Task directions - Return the tail of the records exactly, starting from the line containing "- website $ pult -P jekyll serve" and ending with the final line.

Data for analysis -
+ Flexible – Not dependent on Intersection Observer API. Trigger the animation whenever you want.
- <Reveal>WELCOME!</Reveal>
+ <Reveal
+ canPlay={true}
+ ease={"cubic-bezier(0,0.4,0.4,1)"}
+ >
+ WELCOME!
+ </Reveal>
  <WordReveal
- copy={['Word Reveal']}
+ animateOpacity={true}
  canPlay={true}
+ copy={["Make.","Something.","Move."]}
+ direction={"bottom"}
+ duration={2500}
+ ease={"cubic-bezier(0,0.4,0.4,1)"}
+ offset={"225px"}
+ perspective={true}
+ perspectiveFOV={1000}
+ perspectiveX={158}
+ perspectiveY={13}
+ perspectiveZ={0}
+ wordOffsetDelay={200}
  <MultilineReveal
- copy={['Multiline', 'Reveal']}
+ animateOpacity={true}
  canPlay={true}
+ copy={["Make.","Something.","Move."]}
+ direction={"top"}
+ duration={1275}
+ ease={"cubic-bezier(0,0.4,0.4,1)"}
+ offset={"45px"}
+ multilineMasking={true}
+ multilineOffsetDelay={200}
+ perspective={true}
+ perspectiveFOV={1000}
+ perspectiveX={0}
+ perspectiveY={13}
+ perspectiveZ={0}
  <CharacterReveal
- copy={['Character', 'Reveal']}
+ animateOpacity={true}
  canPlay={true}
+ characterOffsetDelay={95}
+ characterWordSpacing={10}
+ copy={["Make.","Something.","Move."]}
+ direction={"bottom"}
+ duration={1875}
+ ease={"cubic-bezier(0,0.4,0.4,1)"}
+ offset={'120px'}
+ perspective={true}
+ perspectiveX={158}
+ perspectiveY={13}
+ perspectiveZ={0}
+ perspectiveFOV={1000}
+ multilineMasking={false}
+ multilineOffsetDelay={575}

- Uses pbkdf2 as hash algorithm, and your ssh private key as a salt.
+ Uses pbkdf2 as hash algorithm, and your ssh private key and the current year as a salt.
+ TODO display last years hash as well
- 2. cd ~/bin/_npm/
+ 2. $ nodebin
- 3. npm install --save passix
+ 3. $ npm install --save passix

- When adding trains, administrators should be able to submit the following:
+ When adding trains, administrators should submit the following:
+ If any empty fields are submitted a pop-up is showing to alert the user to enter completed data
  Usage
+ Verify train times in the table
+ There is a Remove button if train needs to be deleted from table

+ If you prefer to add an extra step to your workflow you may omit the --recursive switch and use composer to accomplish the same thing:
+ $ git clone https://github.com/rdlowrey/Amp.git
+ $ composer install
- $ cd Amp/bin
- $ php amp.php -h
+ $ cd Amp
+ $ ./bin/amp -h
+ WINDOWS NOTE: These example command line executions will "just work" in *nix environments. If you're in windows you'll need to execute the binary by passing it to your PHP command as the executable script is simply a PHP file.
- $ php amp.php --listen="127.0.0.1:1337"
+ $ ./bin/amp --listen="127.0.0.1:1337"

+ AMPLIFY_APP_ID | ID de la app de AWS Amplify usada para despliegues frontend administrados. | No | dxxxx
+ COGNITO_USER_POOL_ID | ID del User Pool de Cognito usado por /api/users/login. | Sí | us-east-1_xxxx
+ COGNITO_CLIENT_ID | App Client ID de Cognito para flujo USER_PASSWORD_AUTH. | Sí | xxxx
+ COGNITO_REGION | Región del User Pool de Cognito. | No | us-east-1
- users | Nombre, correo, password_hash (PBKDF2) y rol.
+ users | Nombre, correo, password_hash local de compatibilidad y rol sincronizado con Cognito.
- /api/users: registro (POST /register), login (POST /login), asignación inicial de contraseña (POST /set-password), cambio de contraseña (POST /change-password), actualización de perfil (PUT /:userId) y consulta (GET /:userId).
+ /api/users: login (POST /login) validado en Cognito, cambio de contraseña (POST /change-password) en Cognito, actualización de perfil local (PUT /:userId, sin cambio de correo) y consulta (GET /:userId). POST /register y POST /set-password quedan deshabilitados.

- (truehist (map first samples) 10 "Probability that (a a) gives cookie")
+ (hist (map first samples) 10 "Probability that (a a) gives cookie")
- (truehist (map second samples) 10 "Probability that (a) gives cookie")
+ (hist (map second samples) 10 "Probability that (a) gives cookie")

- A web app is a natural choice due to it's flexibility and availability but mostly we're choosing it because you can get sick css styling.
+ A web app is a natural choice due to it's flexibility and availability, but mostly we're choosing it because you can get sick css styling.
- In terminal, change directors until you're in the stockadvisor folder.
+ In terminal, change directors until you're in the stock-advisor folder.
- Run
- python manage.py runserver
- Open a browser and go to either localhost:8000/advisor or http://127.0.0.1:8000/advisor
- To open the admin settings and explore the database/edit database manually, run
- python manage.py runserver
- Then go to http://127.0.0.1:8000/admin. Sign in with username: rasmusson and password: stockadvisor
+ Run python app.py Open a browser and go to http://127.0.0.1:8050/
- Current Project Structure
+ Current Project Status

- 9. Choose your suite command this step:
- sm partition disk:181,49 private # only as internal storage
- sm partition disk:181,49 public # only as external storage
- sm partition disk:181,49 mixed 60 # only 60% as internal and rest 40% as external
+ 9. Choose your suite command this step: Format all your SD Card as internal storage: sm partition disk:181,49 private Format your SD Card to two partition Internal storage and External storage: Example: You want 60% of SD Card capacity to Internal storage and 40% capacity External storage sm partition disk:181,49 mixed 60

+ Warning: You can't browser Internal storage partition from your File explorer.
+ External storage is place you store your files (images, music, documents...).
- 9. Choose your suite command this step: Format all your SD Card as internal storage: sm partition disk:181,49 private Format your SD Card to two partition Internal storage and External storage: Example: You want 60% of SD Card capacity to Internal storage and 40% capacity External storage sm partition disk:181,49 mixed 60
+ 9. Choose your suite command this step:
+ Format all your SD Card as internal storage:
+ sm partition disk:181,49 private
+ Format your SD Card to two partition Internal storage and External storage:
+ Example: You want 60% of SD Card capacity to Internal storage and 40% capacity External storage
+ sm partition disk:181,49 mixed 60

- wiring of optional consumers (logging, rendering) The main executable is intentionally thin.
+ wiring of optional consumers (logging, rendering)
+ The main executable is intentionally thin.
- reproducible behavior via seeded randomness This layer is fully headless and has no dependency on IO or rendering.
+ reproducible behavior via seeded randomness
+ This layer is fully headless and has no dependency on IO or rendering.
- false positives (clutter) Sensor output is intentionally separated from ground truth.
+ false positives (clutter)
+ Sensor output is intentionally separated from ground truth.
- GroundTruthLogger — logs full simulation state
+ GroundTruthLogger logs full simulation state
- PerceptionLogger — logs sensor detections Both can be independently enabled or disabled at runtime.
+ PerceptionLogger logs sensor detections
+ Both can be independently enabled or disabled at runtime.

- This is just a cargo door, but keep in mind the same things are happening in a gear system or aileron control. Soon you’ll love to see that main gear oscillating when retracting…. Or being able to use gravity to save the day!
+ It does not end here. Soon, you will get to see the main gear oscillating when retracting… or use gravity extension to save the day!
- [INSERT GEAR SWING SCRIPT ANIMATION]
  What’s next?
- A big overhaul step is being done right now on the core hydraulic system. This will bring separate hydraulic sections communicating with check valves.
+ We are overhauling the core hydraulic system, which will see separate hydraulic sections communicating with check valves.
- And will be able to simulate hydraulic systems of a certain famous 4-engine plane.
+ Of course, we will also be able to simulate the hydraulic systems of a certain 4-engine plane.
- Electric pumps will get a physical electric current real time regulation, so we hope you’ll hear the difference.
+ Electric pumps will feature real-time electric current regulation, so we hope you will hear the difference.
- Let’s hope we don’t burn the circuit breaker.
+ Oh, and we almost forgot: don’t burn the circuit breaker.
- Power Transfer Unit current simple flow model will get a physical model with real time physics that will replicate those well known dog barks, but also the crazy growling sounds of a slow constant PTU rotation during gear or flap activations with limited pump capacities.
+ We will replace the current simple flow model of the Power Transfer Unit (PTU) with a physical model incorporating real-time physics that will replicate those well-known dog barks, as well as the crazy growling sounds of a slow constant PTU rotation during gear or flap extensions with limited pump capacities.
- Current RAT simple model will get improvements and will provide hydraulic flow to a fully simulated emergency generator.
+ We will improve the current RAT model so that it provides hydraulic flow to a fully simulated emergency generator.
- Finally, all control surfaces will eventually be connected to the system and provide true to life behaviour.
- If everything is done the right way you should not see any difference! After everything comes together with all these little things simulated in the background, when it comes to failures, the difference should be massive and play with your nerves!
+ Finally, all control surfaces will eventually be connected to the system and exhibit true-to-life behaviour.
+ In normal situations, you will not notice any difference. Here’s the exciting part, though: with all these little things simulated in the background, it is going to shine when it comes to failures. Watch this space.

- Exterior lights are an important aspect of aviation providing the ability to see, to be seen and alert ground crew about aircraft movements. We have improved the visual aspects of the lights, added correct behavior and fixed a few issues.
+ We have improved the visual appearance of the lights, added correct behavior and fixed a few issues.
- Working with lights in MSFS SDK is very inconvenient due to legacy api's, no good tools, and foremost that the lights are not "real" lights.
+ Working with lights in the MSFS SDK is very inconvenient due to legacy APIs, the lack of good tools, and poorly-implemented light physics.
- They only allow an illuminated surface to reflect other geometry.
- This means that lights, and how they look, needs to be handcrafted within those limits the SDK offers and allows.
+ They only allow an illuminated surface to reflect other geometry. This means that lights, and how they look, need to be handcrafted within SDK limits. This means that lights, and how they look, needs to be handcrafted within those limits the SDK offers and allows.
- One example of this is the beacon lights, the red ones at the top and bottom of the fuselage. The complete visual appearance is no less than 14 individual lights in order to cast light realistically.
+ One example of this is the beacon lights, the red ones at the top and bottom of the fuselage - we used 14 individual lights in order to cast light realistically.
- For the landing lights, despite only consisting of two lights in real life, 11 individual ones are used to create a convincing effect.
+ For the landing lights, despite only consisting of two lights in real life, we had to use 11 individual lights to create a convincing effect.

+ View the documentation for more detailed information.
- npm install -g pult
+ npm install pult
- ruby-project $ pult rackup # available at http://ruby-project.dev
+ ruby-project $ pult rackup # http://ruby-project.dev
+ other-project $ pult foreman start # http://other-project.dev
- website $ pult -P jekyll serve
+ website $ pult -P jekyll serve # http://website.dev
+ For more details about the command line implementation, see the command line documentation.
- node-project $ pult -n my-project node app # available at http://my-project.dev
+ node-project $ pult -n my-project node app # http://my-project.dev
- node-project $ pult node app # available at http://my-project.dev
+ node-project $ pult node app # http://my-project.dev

Finished exercise -
- website $ pult -P jekyll serve
+ website $ pult -P jekyll serve # http://website.dev
+ For more details about the command line implementation, see the command line documentation.
- node-project $ pult -n my-project node app # available at http://my-project.dev
+ node-project $ pult -n my-project node app # http://my-project.dev
- node-project $ pult node app # available at http://my-project.dev
+ node-project $ pult node app # http://my-project.dev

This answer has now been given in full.